Fluoride contamination in African groundwater: Predictive modeling using stacking ensemble techniques

Sci Total Environ. 2024 Nov 25:957:177693. doi: 10.1016/j.scitotenv.2024.177693. Online ahead of print.

Abstract

Fluoride contamination of groundwater is a severe public health problem in Africa due to natural factors that include geological weathering of fluoride-bearing minerals and climatic conditions characterized by high evaporation rates that highly elevate fluoride levels. Anthropogenic activities further aggravate the problem and have affected millions of people in countries such as; South Africa, Tanzania, Nigeria, Ethiopia, Ghana, Kenya, Mauritania, Botswana, and Egypt. High fluoride levels of up to 10 mg/L have been encountered in parts of the East African Rift Valley, above the WHO's recommended limit of 1.5 mg/L, causing serious dental and skeletal fluorosis among the affected people. In this study, the distributions of F- in groundwater of Africa were forecast using an advanced stacking ensemble learning model based on 11 crucial groundwater physiochemical variables and 6270 accessible statistics of observed concentrations. The enhanced algorithm incorporates randomized trees, Tree-Bag, RF, DT, XGB, and ET Machine as base trainees, with a simple Naïve Bayes as the meta-analyzer. The model's AUC score of 0.86 accurately represented the uneven distributions of groundwater fluoride.
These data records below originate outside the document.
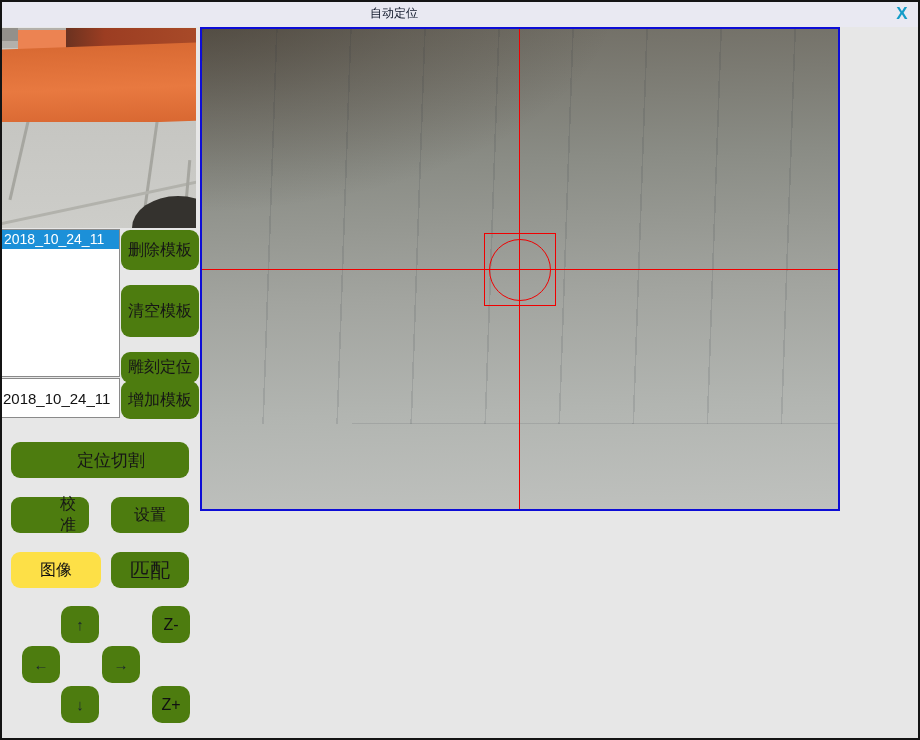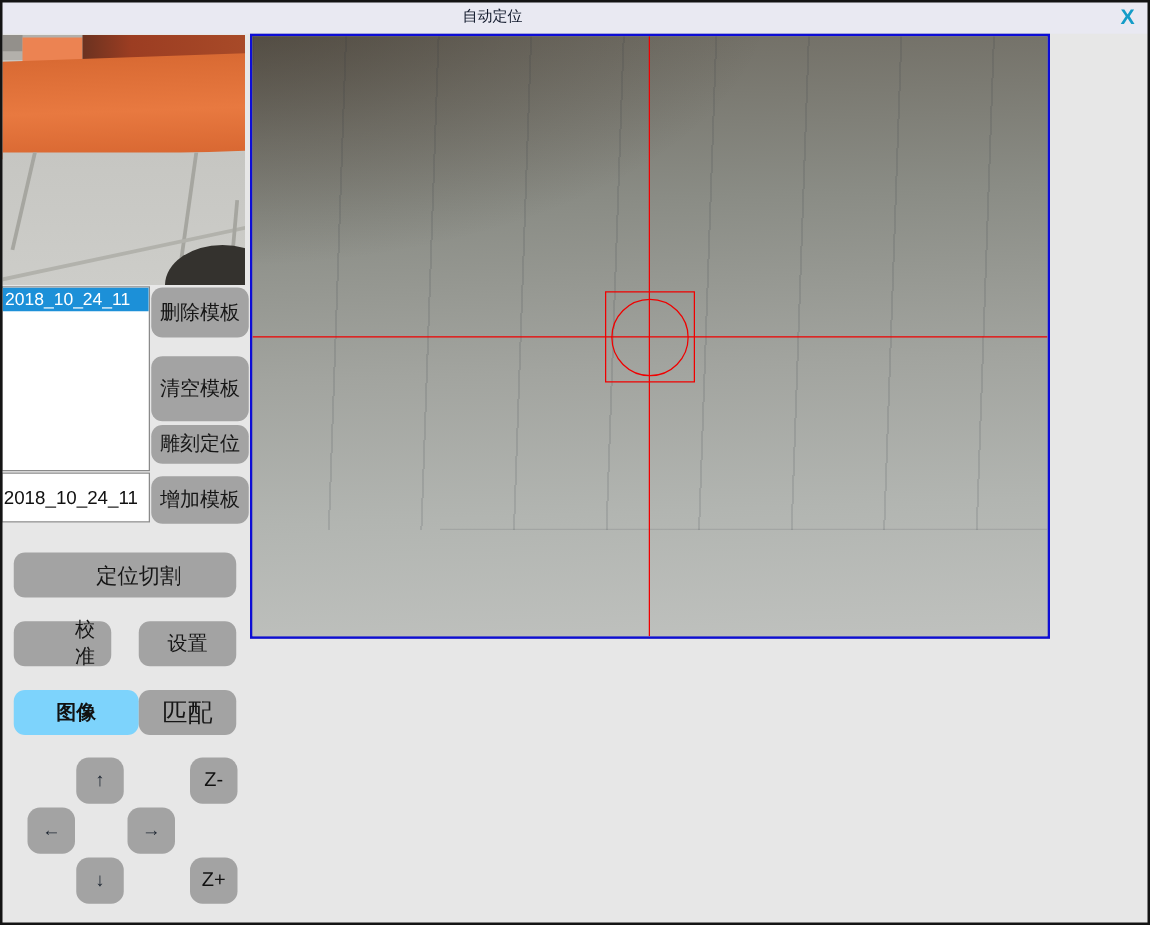--- a/index.html
+++ b/index.html
@@ -49,7 +49,7 @@
 
   
   .btn{position:absolute;display:flex;align-items:center;justify-content:center;
-       background:#a3a3a3;border:none;border-radius:9px;color:#161616;
+       background:#4d7c0f;border:none;border-radius:9px;color:#161616;
        font-family:"Liberation Sans", sans-serif;cursor:pointer;box-sizing:border-box;}
   .tbtn{left:121px;width:78px;height:40px;font-size:16px;}
   .btn-del{top:230px;}

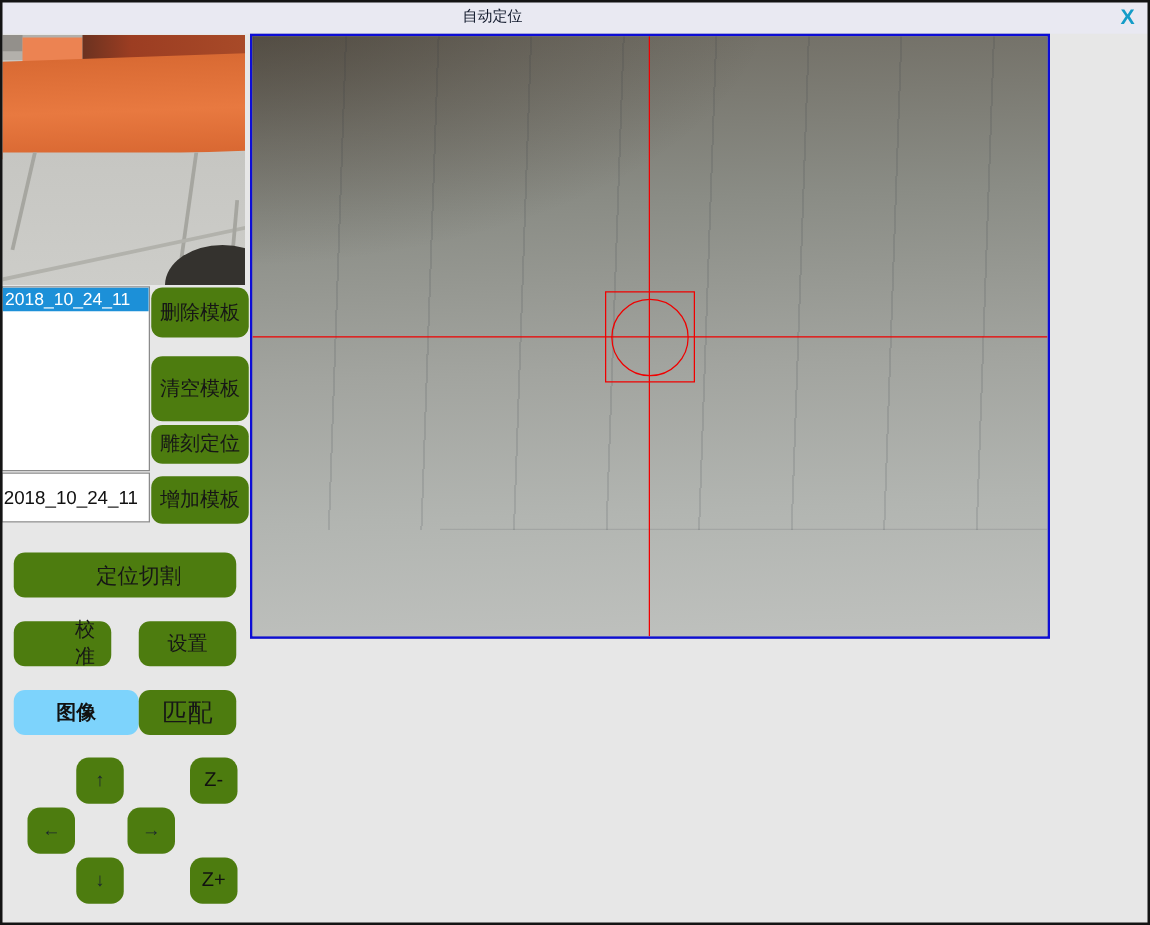--- a/index.html
+++ b/index.html
@@ -54,7 +54,7 @@
   .tbtn{left:121px;width:78px;height:40px;font-size:16px;}
   .btn-del{top:230px;}
   .btn-clear{top:285px;height:52px;}
-  .btn-engrave{top:340px;height:31px;}
+  .btn-engrave{top:352px;height:31px;}
   .btn-add{top:381px;height:38px;text-align:center;}
   .btn-cut{left:11px;top:442px;width:178px;height:36px;font-size:17px;padding-left:28px;}
   .btn-cal{left:11px;top:497px;width:78px;height:36px;font-size:16px;padding-left:42px;}

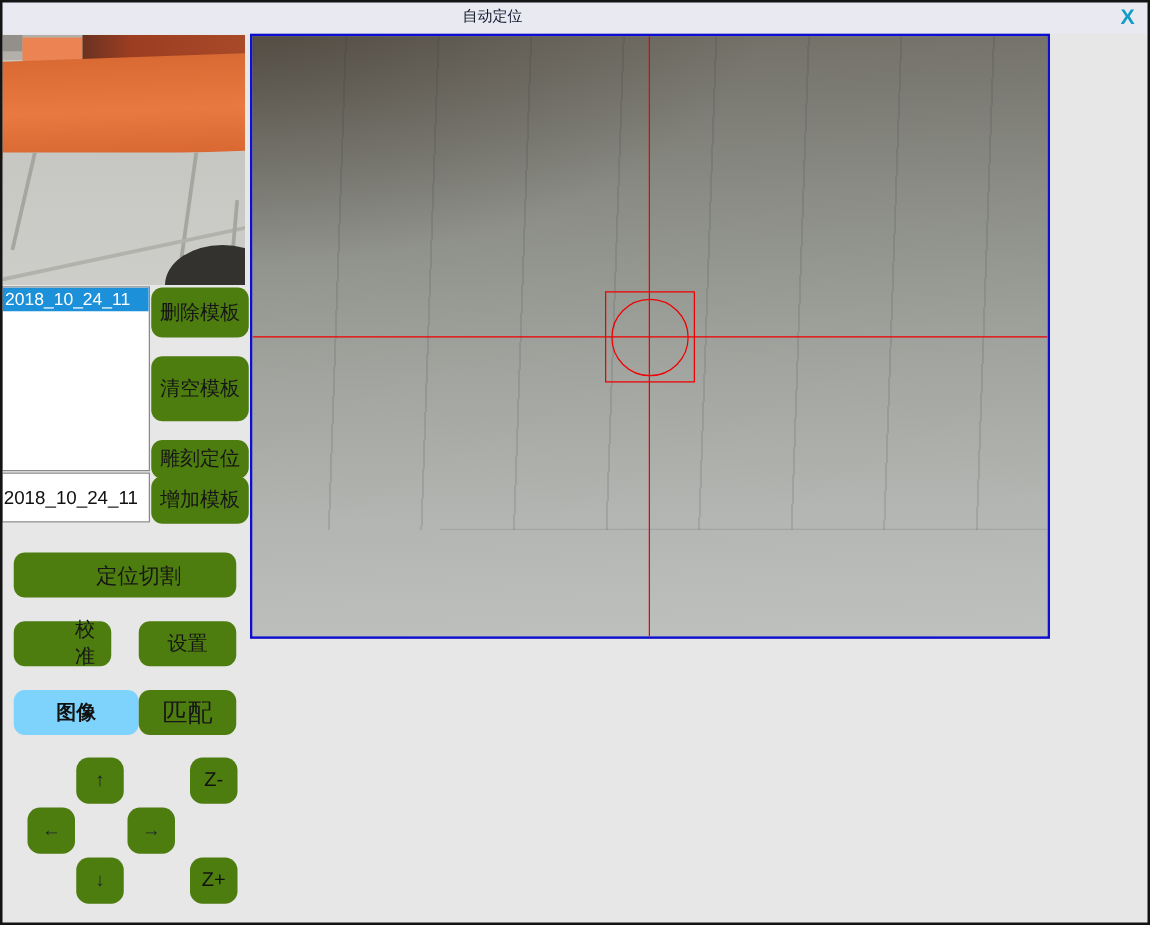--- a/index.html
+++ b/index.html
@@ -59,8 +59,8 @@
   .btn-cut{left:11px;top:442px;width:178px;height:36px;font-size:17px;padding-left:28px;}
   .btn-cal{left:11px;top:497px;width:78px;height:36px;font-size:16px;padding-left:42px;}
   .btn-set{left:111px;top:497px;width:78px;height:36px;font-size:16px;}
-  .btn-img{left:11px;top:552px;width:100px;height:36px;font-size:16px;
-           background:#7dd3fc;color:#111;font-weight:bold;}
+  .btn-img{left:11px;top:552px;width:90px;height:36px;font-size:16px;
+           background:#fde047;color:#111;}
   .btn-match{left:111px;top:552px;width:78px;height:36px;font-size:20px;}
   .jog{width:38px;height:37px;border-radius:10px;font-size:15px;color:#1b2430;}
   .jog-up{left:61px;top:606px;}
The results showed that 20-35 % of the continent's eastern part and 10 % of its western region are at risk of having fluoride levels exceeding WHO limits, with an expected population of around 80 million. Regionally, fluoride contamination ranges from 0.1 to 3 mg/L in West Africa was range from 0.0 to 13.29 mg/L, 0.01-588 mg/L in East Africa, 0.04-65.9 mg/L in South Africa, and 0.1-10.5 mg/L in North and 0.01-1.9 mg/L in Central Africa. Na+ and HCO3- are Africa's leading primary causes of fluoride contamination, with Ca2+ and Cl- contributing to fluoride influence in some parts of the continent. This study helped identify health concerns linked to groundwater fluoride and offered guidance on assessing health risks in areas with sparse sample sizes.

Keywords: Africa; Fluoride; Groundwater; Physiochemical parameters; Stacking ensemble learning.